Q: A country is big if:
- it has an area of at least three million (i.e., 3000000 km²), or
- it has a population of at least twenty-five million (i.e., 25000000). Write a solution to find the name, population, and area of the big countries. Return the result table in any order.
def big_countries(world: pd.DataFrame) -> pd.DataFrame:
return world.loc[(world['area'] >= 3000000) | (world['population'] >= 25000000), ['name', 'population', 'area']]
In this question, df.loc()
function is used to locate the desired entries. The most important part is the conditional part used in the function. df.loc
function is very useful to apply conditions to a search process among the entries.
Recyclable and Low Fat Products
Q: Write a solution to find the IDs of products that are both low fat and recyclable. Return the result table in any order.
def find_products(products: pd.DataFrame) -> pd.DataFrame:
return products.loc[(products['low_fats'] == 'Y') & (products['recyclable'] == 'Y'), ['product_id']]
Like the previous question, I used conditions in df.loc
function.
Customers Who Never Order
Q: Write a solution to find all customers who never order anything. Return the result table in any order.

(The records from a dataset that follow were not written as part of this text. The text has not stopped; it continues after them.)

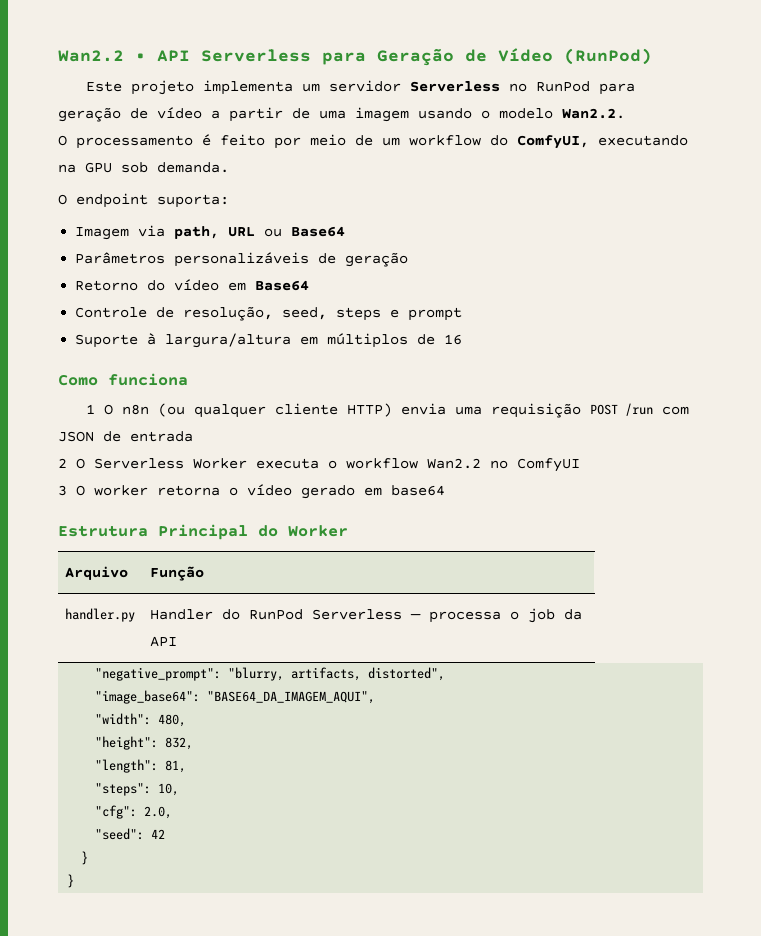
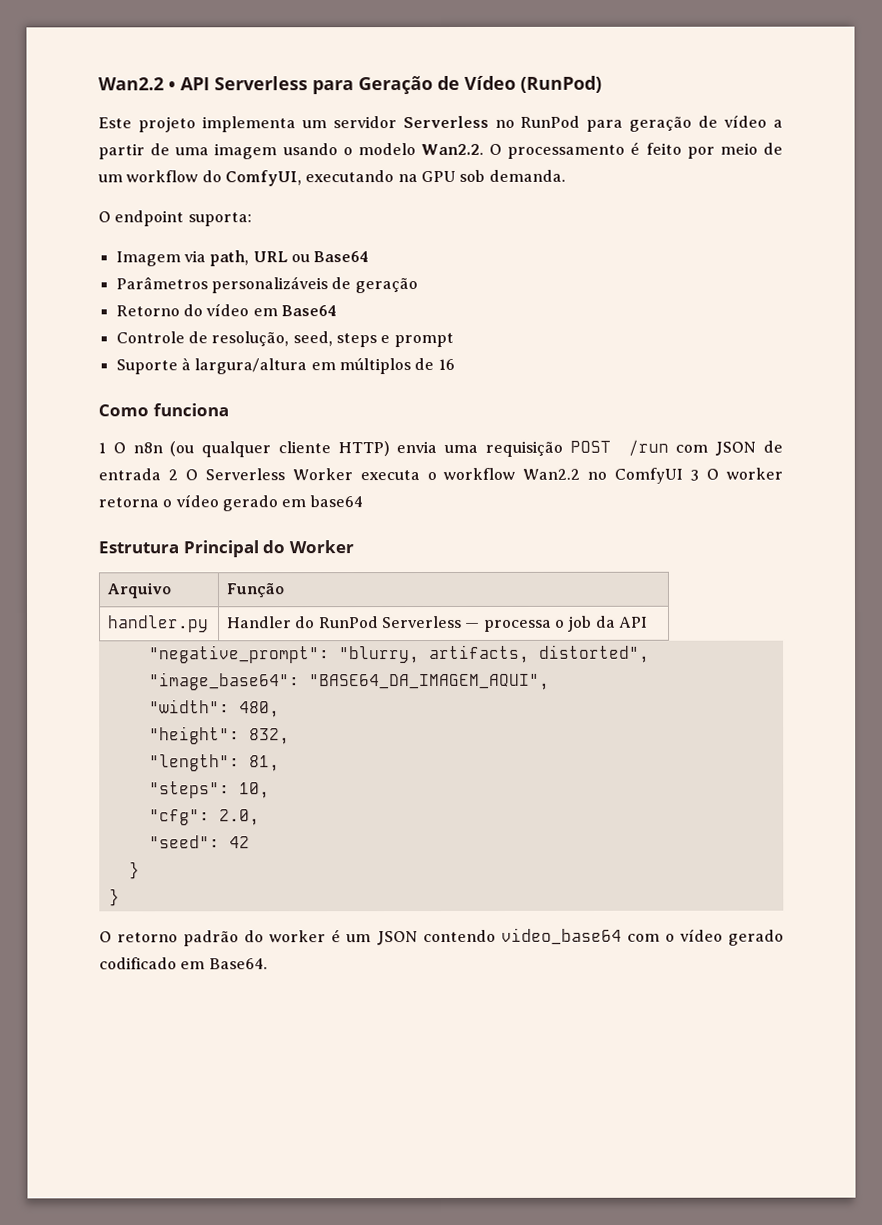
- Este projeto implementa um servidor Serverless no RunPod para geração de vídeo a partir de uma imagem usando o modelo Wan2.2.
- O processamento é feito por meio de um workflow do ComfyUI, executando na GPU sob demanda.
+ Este projeto implementa um servidor Serverless no RunPod para geração de vídeo a partir de uma imagem usando o modelo Wan2.2. O processamento é feito por meio de um workflow do ComfyUI, executando na GPU sob demanda.
- 1 O n8n (ou qualquer cliente HTTP) envia uma requisição POST /run com JSON de entrada
- 2 O Serverless Worker executa o workflow Wan2.2 no ComfyUI
- 3 O worker retorna o vídeo gerado em base64
+ 1 O n8n (ou qualquer cliente HTTP) envia uma requisição POST /run com JSON de entrada 2 O Serverless Worker executa o workflow Wan2.2 no ComfyUI 3 O worker retorna o vídeo gerado em base64
+ O retorno padrão do worker é um JSON contendo video_base64 com o vídeo gerado codificado em Base64.

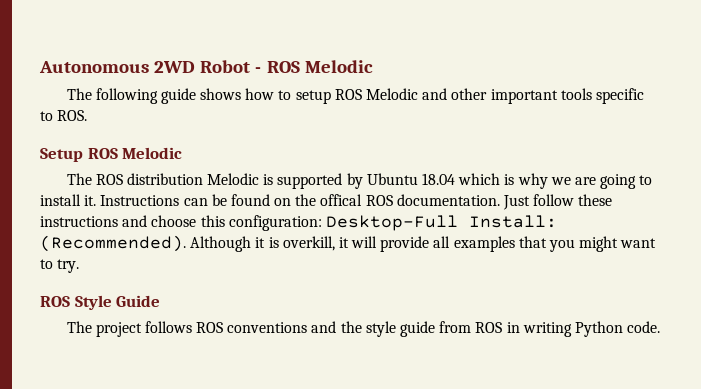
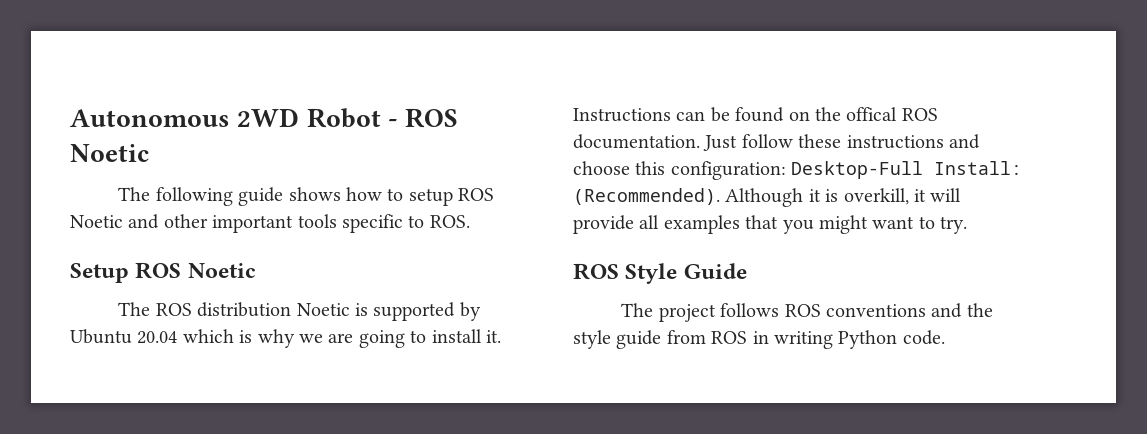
- Autonomous 2WD Robot - ROS Melodic
+ Autonomous 2WD Robot - ROS Noetic
- The following guide shows how to setup ROS Melodic and other important tools specific to ROS.
+ The following guide shows how to setup ROS Noetic and other important tools specific to ROS.
- Setup ROS Melodic
+ Setup ROS Noetic
- The ROS distribution Melodic is supported by Ubuntu 18.04 which is why we are going to install it.
+ The ROS distribution Noetic is supported by Ubuntu 20.04 which is why we are going to install it.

def find_customers(customers: pd.DataFrame, orders: pd.DataFrame) -> pd.DataFrame:
result = customers[~customers['id'].isin(orders['customerId'])]
return result[['name']].rename(columns={'name': 'Customers'})
This time, we have a new function caller df.isin
and a character tilde “~”. df.isin
function is used to determine whether each element in the DataFrame is contained in parameters of the function. Tilde character is used to get the complement of the values. In this question, tilde is used to get the complement of values of customers that placed an order.
Article Views I
Q: Write a solution to find all the authors that viewed at least one of their own articles. Return the result table sorted by id in ascending order.
def article_views(views: pd.DataFrame) -> pd.DataFrame:
result = views.loc[views['author_id'] == views['viewer_id'], ['author_id']].sort_values(['author_id'], ascending = True).drop_duplicates().rename(columns={'author_id': 'id'})
return result[["id"]]
In this question, other than the simple and usual functions, I used df.sort_values
to meet the order requirements of the question. You can also see that I used the chaining method I mentioned in my previous article to make it seem better and save some storage.
Invalid Tweets
Q: Write a solution to find the IDs of the invalid tweets. The tweet is invalid if the number of characters used in the content of the tweet is strictly greater than 15. Return the result table in any order.
def invalid_tweets(tweets: pd.DataFrame) -> pd.DataFrame:
return tweets.loc[tweets['content'].str.len() > 15, ['tweet_id']][['tweet_id']]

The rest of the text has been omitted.